內容簡介
內容簡介 Jerry de Wilde's gorgeous photography captures a deeply intimate portrait of a lost era--Los Angeles in the 1960s. In Case You Missed It: Counterculture Photography of the 1960s and 1970s captures a moment that burned fast and bright--Los Angeles at the crest of the countercultural tide. Through Jerry "Dok" de Wilde's lens, the era comes alive in vivid, intimate detail: from daily life at "the Farm," a commune in what is now the Hollywood Hills, where creative and social experimentation flourished, to the larger currents of history unfolding at Monterey Pop and the Moratorium to End the War in Vietnam. Moving fluidly between art, music, fashion, and activism, In Case You Missed It is a layered examination of both a community--and a moment--shaped by ideals of transformation, creativity, and shared experience.
作者介紹
作者介紹 Jerry de Wilde was born in Brooklyn, NY, where he lived until he left to attend college at Columbia University in 1955. In late spring of 1965, he and friend, Anton Greene, an artist and filmmaker, rented the old 46-acre Barham Ranch in the hills above Warner Bros. Studios in Los Angeles.
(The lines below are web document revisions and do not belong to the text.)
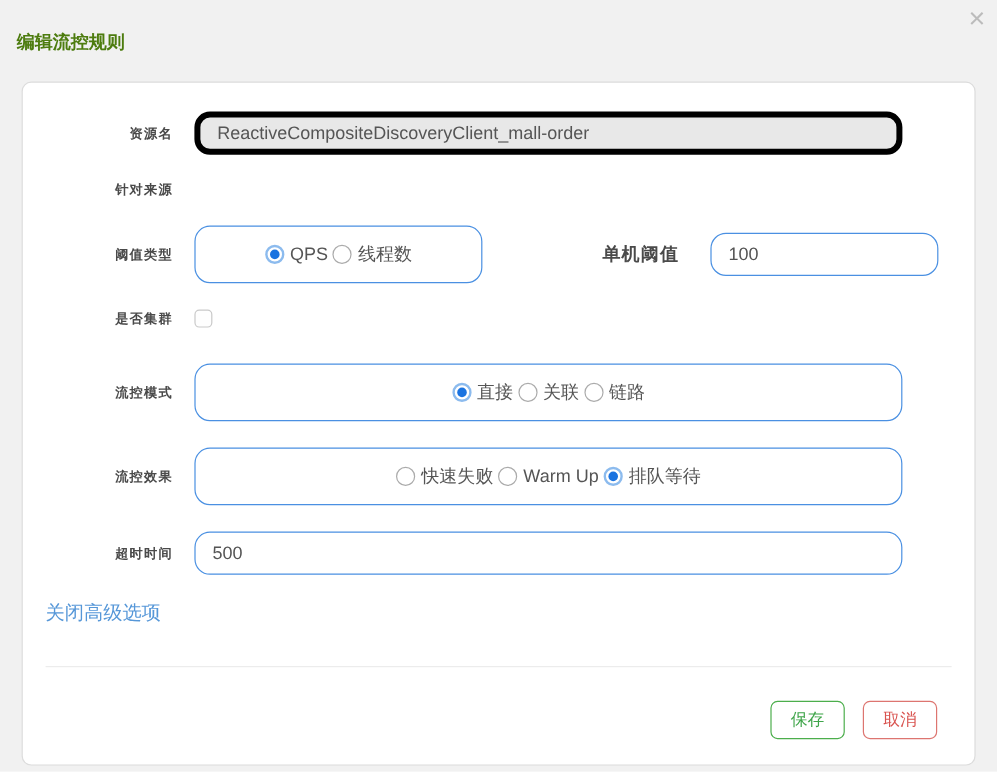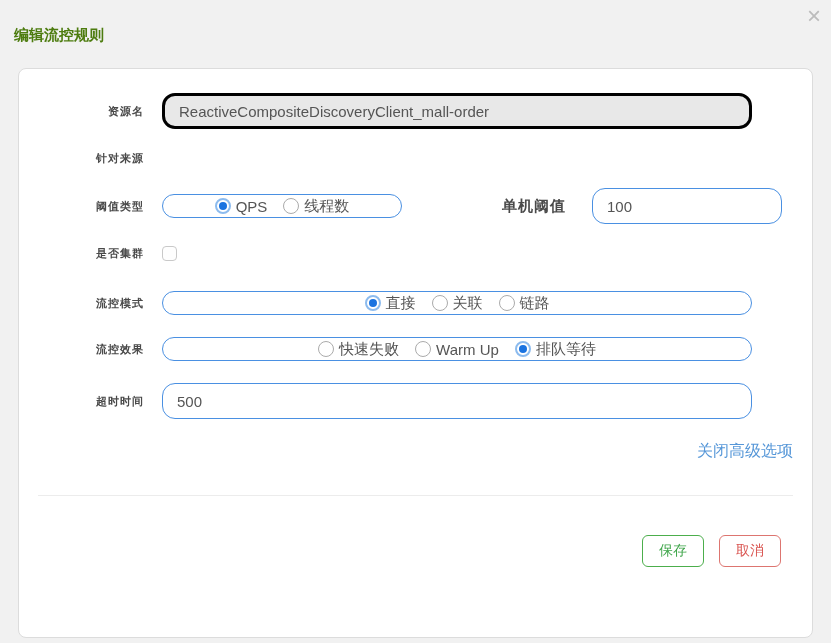--- a/index.html
+++ b/index.html
@@ -44,7 +44,7 @@
     outline:none; background:#fff;
   }
   .text-input.disabled {
-    background:#e8e8e8; border:3px solid #000000; color:#555;
+    background:#e8e8e8; border:5px solid #000000; color:#555;
   }
   .radio-box {
     height:24px;

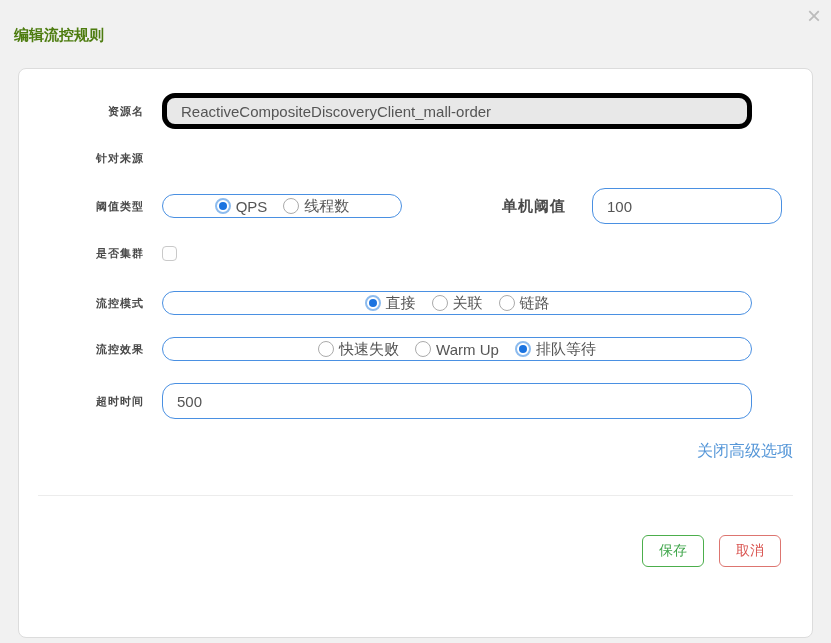--- a/index.html
+++ b/index.html
@@ -47,10 +47,10 @@
     background:#e8e8e8; border:5px solid #000000; color:#555;
   }
   .radio-box {
-    height:24px;
+    height:48px;
     border:1px solid #4a90e2; border-radius:13px;
     display:flex; align-items:center; justify-content:center;
-    gap:16px; background:#fff;
+    gap:4px; background:#fff;
   }
   .radio-box.small { width:240px; }
   .radio-box.wide  { width:590px; }

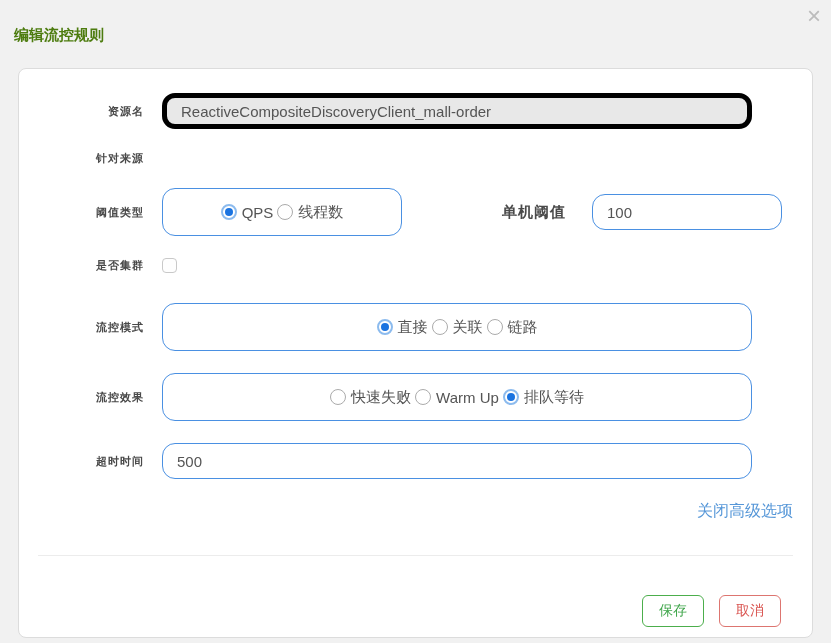--- a/index.html
+++ b/index.html
@@ -79,7 +79,7 @@
     letter-spacing:1px;
   }
   .count-input { width:190px; margin-left:14px; }
-  .advanced-row { text-align:right; margin-top:22px;font-family:Liberation Mono, monospace; }
+  .advanced-row { text-align:left; margin-top:22px;font-family:Liberation Mono, monospace; }
   .advanced-link {
     font-size:16px; color:#5697d8; text-decoration:none; cursor:pointer;
   }

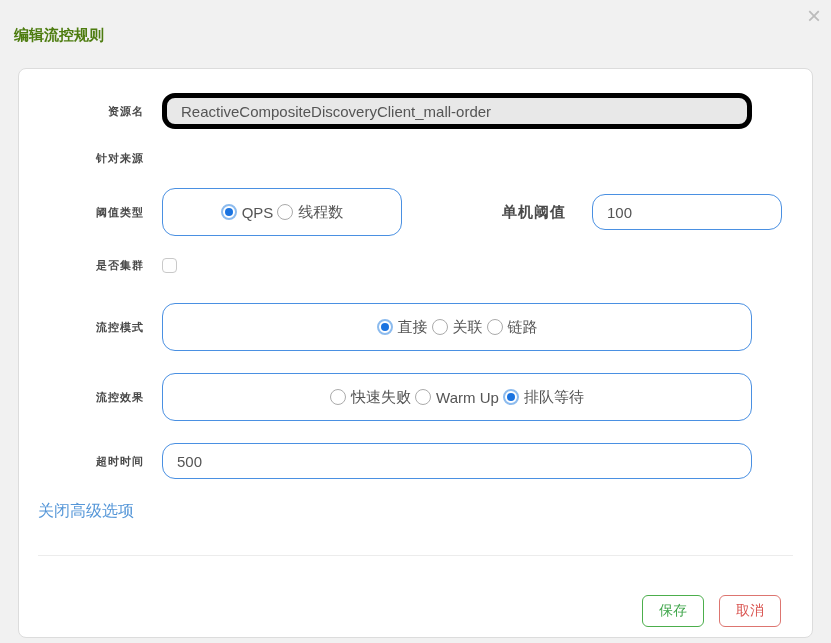--- a/index.html
+++ b/index.html
@@ -89,7 +89,7 @@
   }
   .footer {
     display:flex; justify-content:flex-end; gap:15px;
-    margin-top:39px; padding-right:12px;
+    margin-top:28px; padding-right:12px;
   }
   .btn {
     height:32px; padding:0 16px;

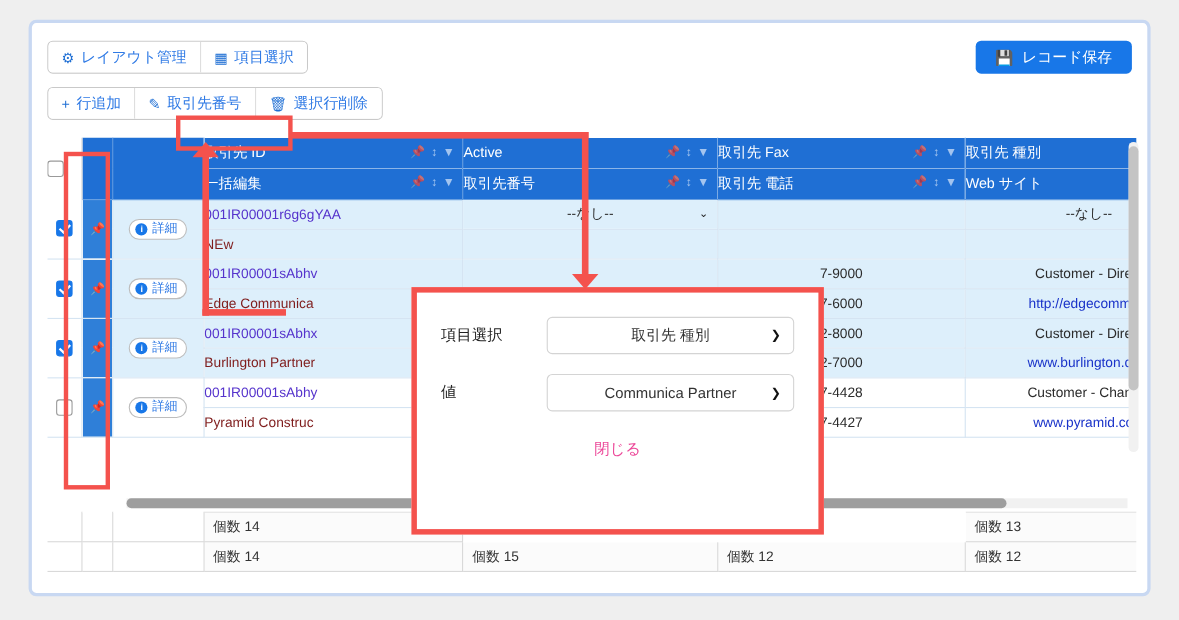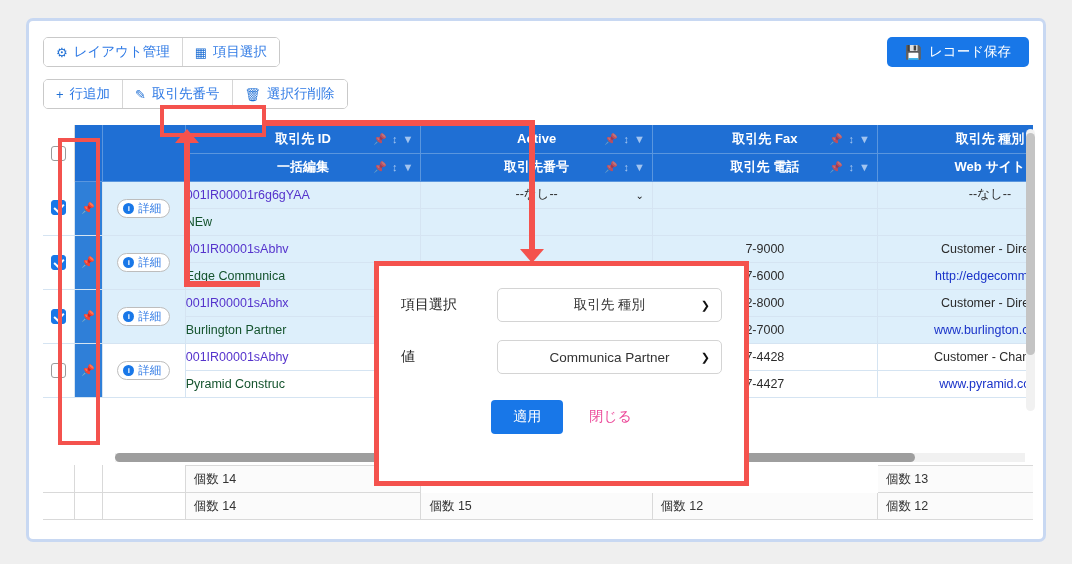--- a/index.html
+++ b/index.html
@@ -109,11 +109,11 @@
   thead th {
     background: #1f6fd4;
     color: #fff;
-    font-weight: bold;
+    font-weight: normal;
     height: 28px;
     border-right: 1px solid #5a96de;
     border-bottom: 1px solid #5a96de;
-    text-align: center;
+    text-align: left;
     padding: 0 8px;
     font-size: 13px;
     vertical-align: middle;

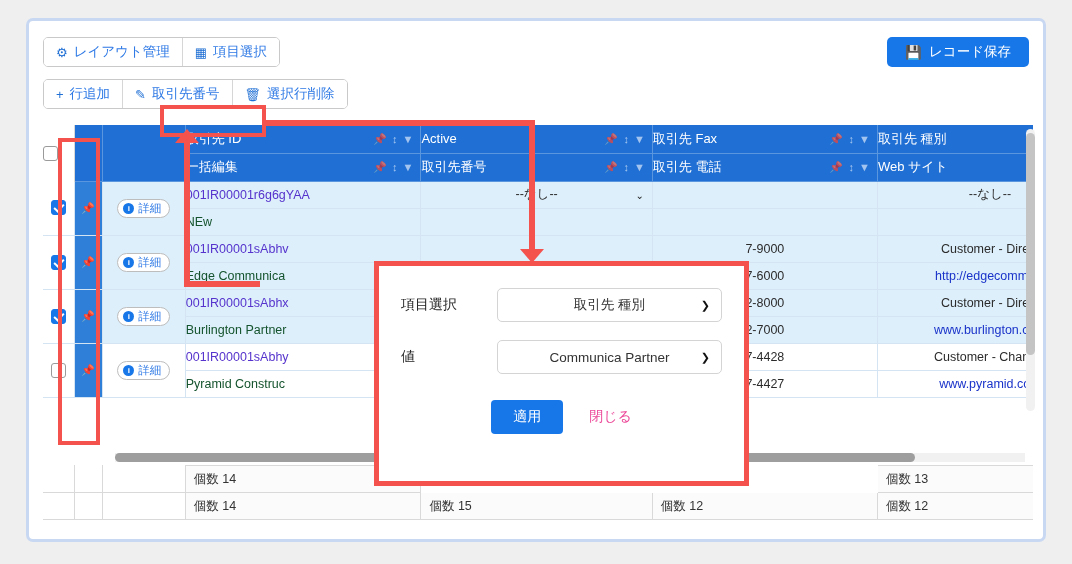--- a/index.html
+++ b/index.html
@@ -147,7 +147,7 @@
   tr.sel td { background: #ddeffb; }
   tr.unsel td { background: #ffffff; margin-left: 20px; }
   td.cell-id { color: #5533cc; }
-  td.cell-name { padding-left: 18px; color: #14532d; }
+  td.cell-name { padding-left: 18px; color: #7f1d1d; }
   td.pin-cell {
     background: #2f7fd8 !important;
     text-align: center;

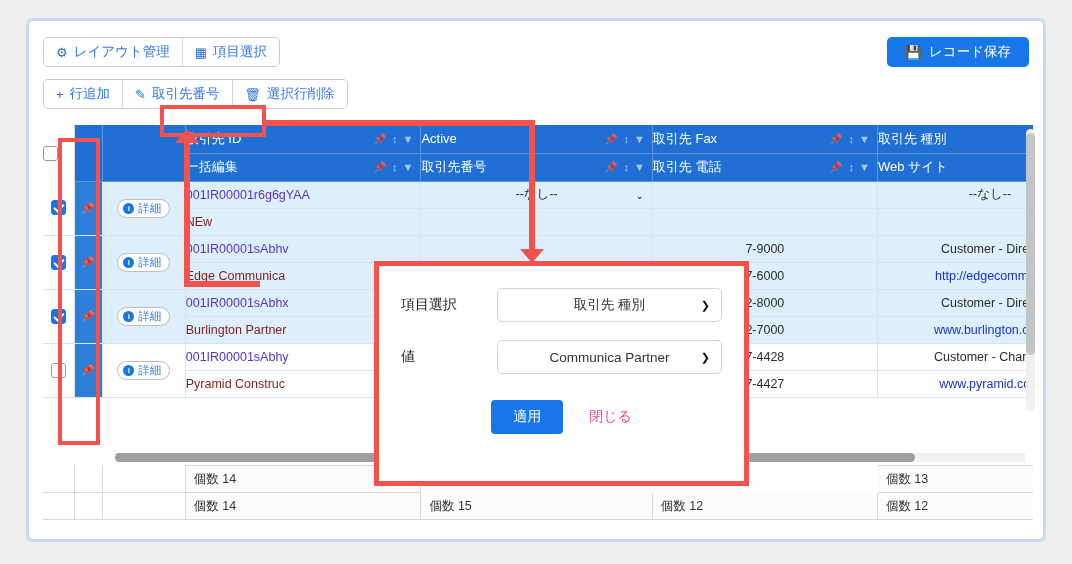--- a/index.html
+++ b/index.html
@@ -620,7 +620,6 @@
         </div>
       </div>
       <div class="modal-actions">
-        <button class="apply-btn">適用</button>
         <span class="close-link">閉じる</span>
       </div>
     </div>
Over the next seven to eight years it became known as "The Farm," a creative environment that was a notorious haven for actors, writers, musicians, artists, designers, filmmakers and poets with something to say. In 1992, de Wilde was invited to be an associate professor of fine art photography at Woodbury University where he taught for seven years. Most recently he has been photographing and printing large and medium format black and white abstract landscapes shot mostly in the American Southwest and Scotland.